From the time he first arrived in Texas in 1827 at the age of nineteen, Noah Smithwick was
involved many of the events in the evolution of Texas. For the next thirty-four years before
leaving for California just prior to the Civil War, he became closely acquainted with many
well-known Texans, several Comanche chiefs, and a large and varied assortment of early
Texas pioneers.
More importantly, Smithwick was a keen observer of these passing events. His anecdotes of
many of the events are recorded in his memoirs, first published in book form in 1900 by
Gammel Book Company of Austin. Since that time, The Evolution of a State has been
reprinted in numerous formats, and remains today as perhaps the most interesting and most
accurate of all memoirs about life in early Texans.
Smithwick's lucid accounts are of equal interest to the seasoned historian and the more
casual reader. For the historian, the memoirs offer perspective on important events not
documented in any other source. For the more casual reader, Smithwick paints a detailed picture of daily life in the days of the
Republic--what people wore, what they ate, and how they found amusement amid a sometimes hard and dangerous life. It's the next
best thing to being there! The following is Chapter one. I decided to include this chapter because it concerns the DeWitt colony. And DeWitt is where the Goehring family first settled in Texas. Although Smithwick's description is about 25 years before Johann Goehring's arrival, change was slow and many of his descriptions would still apply for Johann.

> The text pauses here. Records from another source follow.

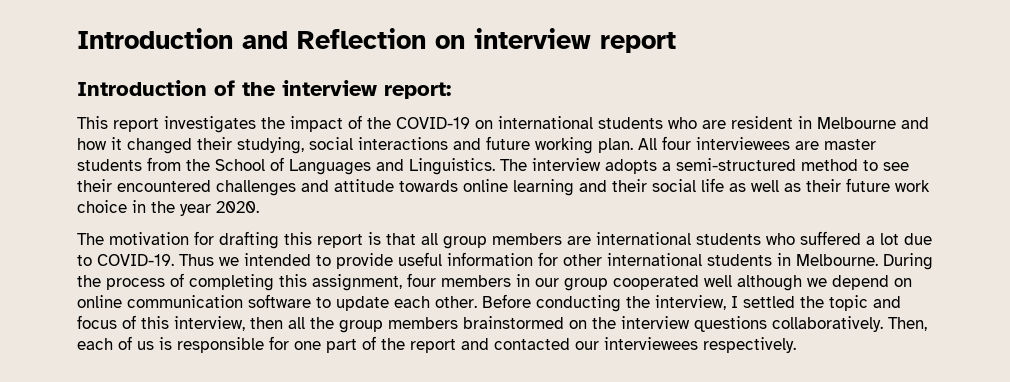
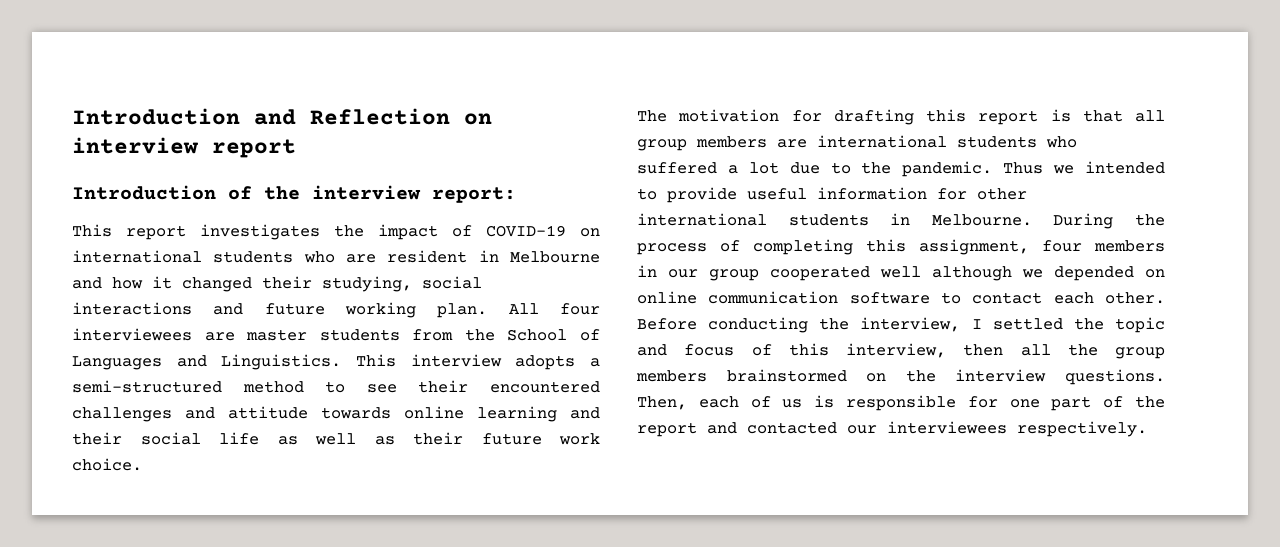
[367,117,391,129] the -> (472, 231) none
[500,159,527,171] The -> [356,354,397,367] This
[77,200,259,216] choice in the year 2020. -> [72,458,142,471] choice.
[97,254,174,266] COVID-19. -> [861,161,993,177] the pandemic.
[832,275,889,290] depend -> [1054,266,1134,281] depended
[336,296,389,311] update -> [972,292,1043,304] contact
[694,316,883,332] questions collaboratively. -> [1065,369,1165,385] questions.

What the discovery of gold was to California the colonization act of 1825 was to Texas. In the following year Sterling C. Robertson, who had obtained a grant for a colony, for each 100 families of which he was to receive a bonus of 23,025 acres of land, went up into Kentucky recruiting. The glowing terms in which he descanted on the advantages to be gained by emigration were well calculated to further his scheme. To every head of a family, if a farmer, was promised 177 acres of farming land - bottom land or land susceptible of irrigation, for the Mexicans considered no land arable unless irrigable - and 4,428 acres of pasture land for stock; colonists to be exempt from taxation six years from date of settlement, with the privilege of importing, duty free, everything they might desire for themselves and families; an abundance of game, wild horses, cattle, turkeys, buffalo, deer and antelope by the drove. The woods abounded in bee trees, wild grapes, plums, cherries, persimmons, hews and dewberries, while walnuts, hickorynuts and pecans were abundant along the water courses. The climate was so mild that houses were not essential; neither was a superabundance of clothing or bedding, buffalo robes and bear skins supplying all that was needed for the latter and buckskin the former. Corn in any quantity was to be had for the planting, and, in short, there the primitive curse was set at defiance. Mexican soldiers were stationed on the frontier to keep the Indians in check. Of the hardships and privations, the ever increasing danger from the growing dissatisfaction of the Indians, upon whose hunting grounds the whites were steadily encroaching, and the almost certainty of an ultimate war with Mexico, he was discreetly silent. Viewed from that distance, the prospect was certainly flattering, and it should not occasion surprise that men with large families - for families increased in geometrical ratio those days - were induced to migrate thither with the hope of securing homes for themselves and children.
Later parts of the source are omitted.